Don't put your work before your family.

Spend your money on nice experiences

All based on having my life ruined by my toxic mother who ruled my life even after I'd left home. She was far more interested in what other people would think and say than her own children's happiness. She died with thousands in the bank as having money in the bank was seen as the most important thing back in the day.

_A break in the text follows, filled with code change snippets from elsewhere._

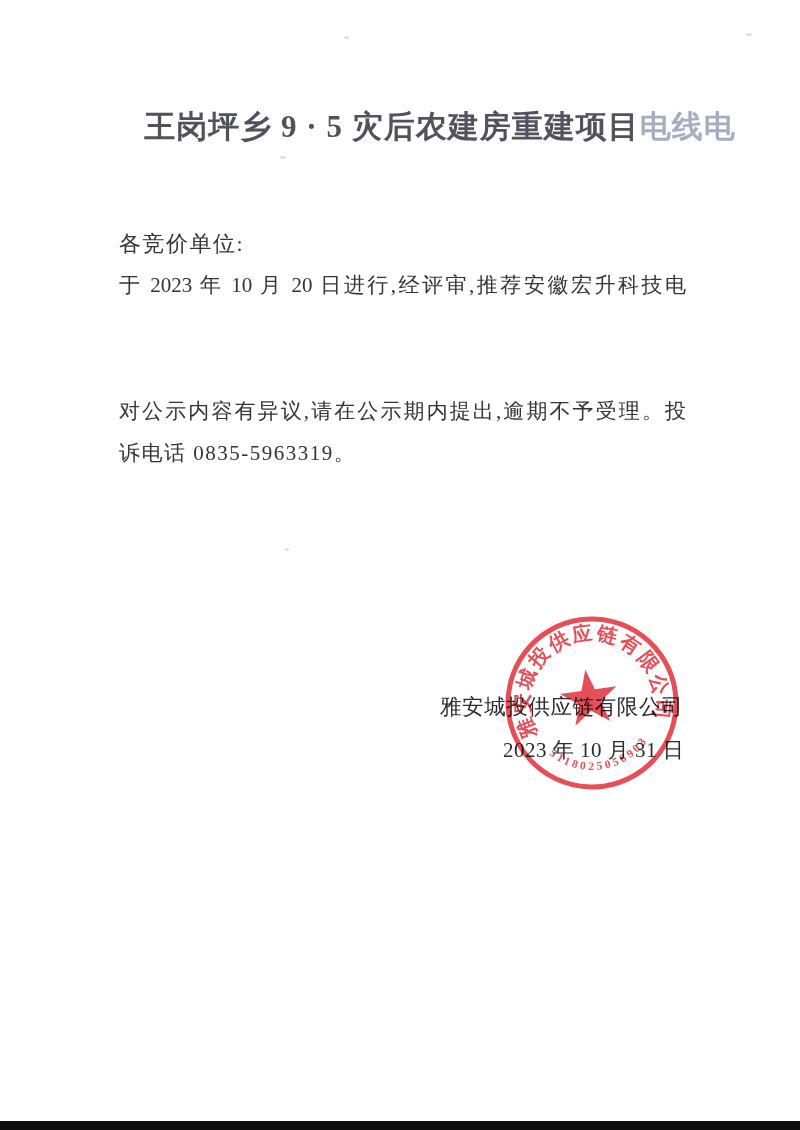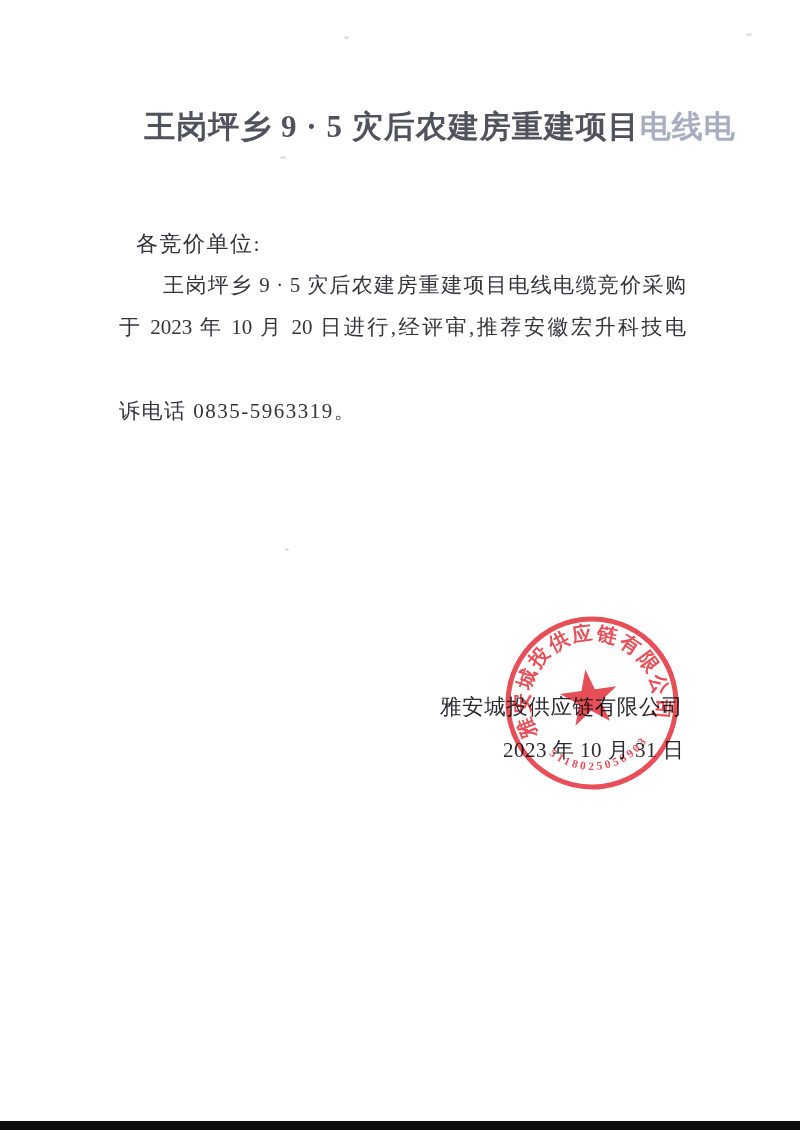--- a/index.html
+++ b/index.html
@@ -38,7 +38,6 @@
     font-size: 22px;
     letter-spacing: 1.5px;
     color: #33333a;
-    margin-left: 17px;
   }
 
   .para {

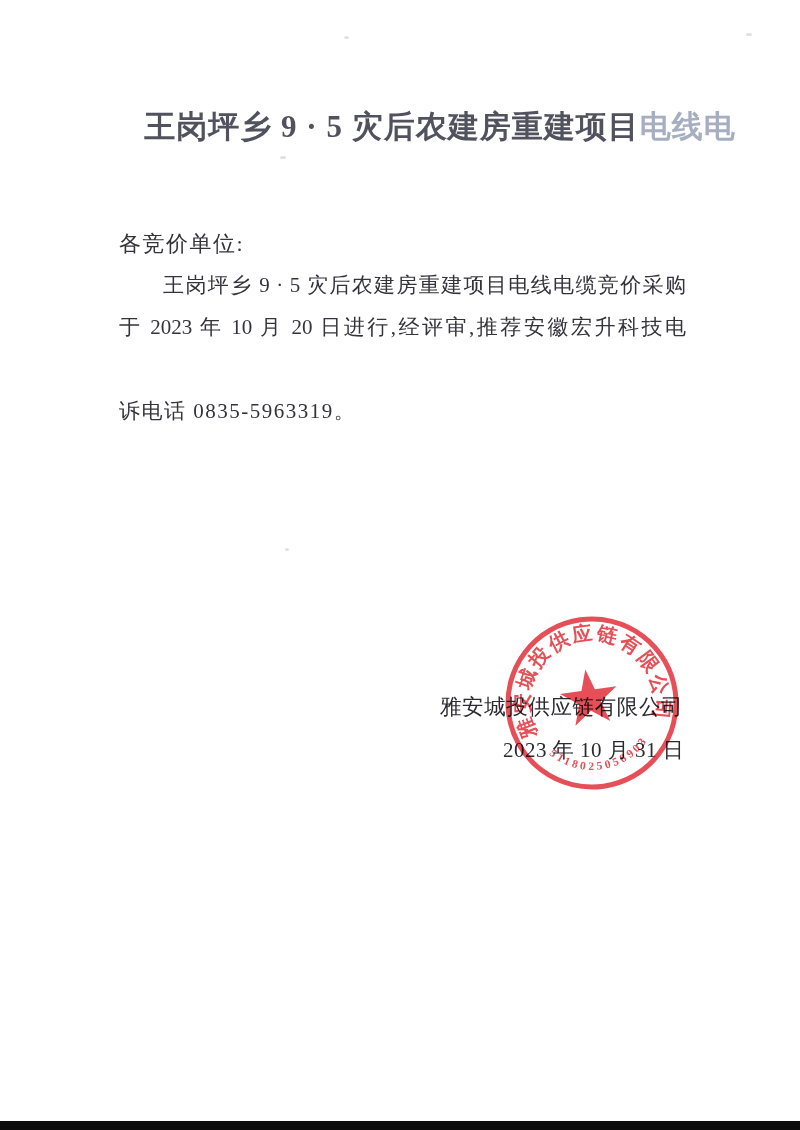--- a/index.html
+++ b/index.html
@@ -120,7 +120,6 @@
   <div class="salutation">各竞价单位:</div>
 
   <div class="para para-1">
-    <div class="jline indent">王岗坪乡 9 · 5 灾后农建房重建项目电线电缆竞价采购</div>
     <div class="jline">于 2023 年 10 月 20 日进行,经评审,推荐安徽宏升科技电</div>
   </div>
 

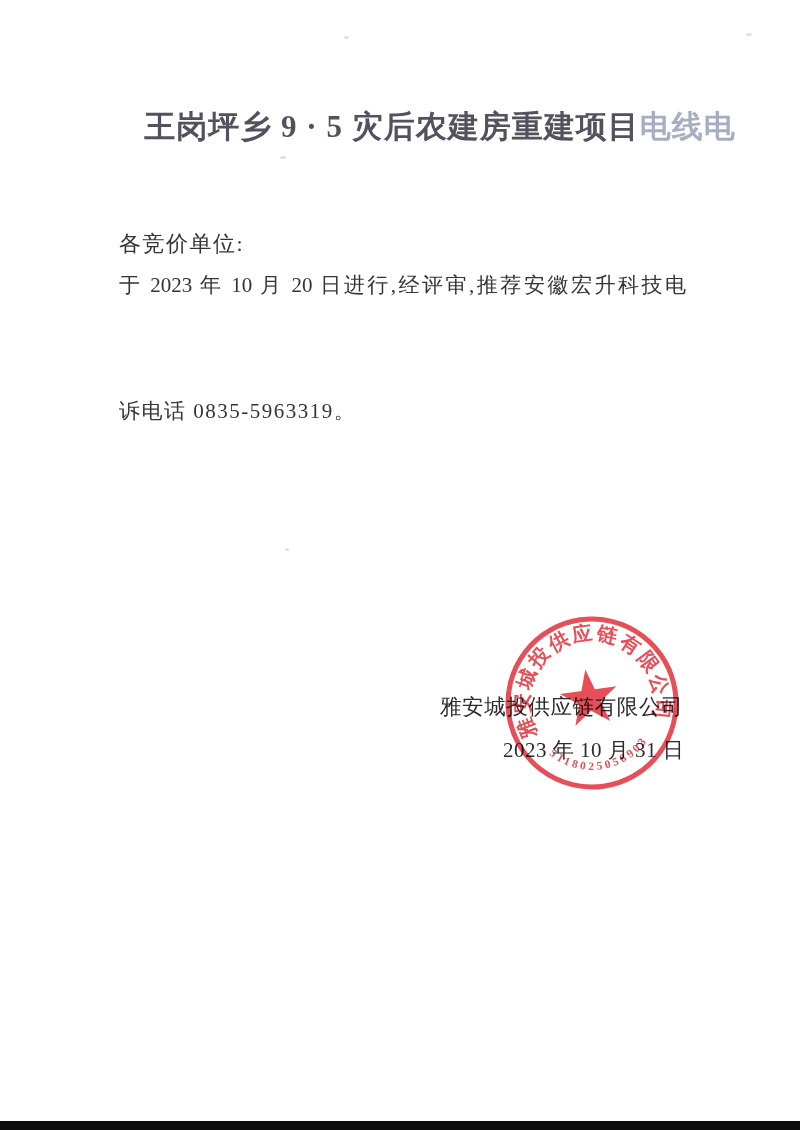--- a/index.html
+++ b/index.html
@@ -124,6 +124,7 @@
   </div>
 
   <div class="para para-2">
+    <div class="jline">对公示内容有异议,请在公示期内提出,逾期不予受理。投</div>
     <div class="lline">诉电话 0835-5963319。</div>
   </div>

It still eats away at me years after she's gone and I'm so envious of people who had good relationships with nice mums.

Clawdy · 10/03/2022 22:12

Make the most of every moment with your children. If I could have one day back from the past now, I'd spend the whole day cuddling and playing with them. And telling them they were loved. But of course I can't.

nopuppiesallowed · 10/03/2022 22:43

Love your children with all your heart. They are unique and precious. Be firm with them when they are little - but always say "yes" unless you have to say "no". If you have to say no, then mean it. When they are older you will reap the benefits of this and have a wonderful relationship.
Love your parents. One day they won't be there.
Cherish your friends - your best friends might be closer in every way than your cousins.
Get a dog....Smile

Returnoftheowl · 10/03/2022 22:56

Look after your teeth!

boyblue · 10/03/2022 23:41

Realise that most things don't matter that much in the long run. Don't compare yourself. Focus on being happy not on money.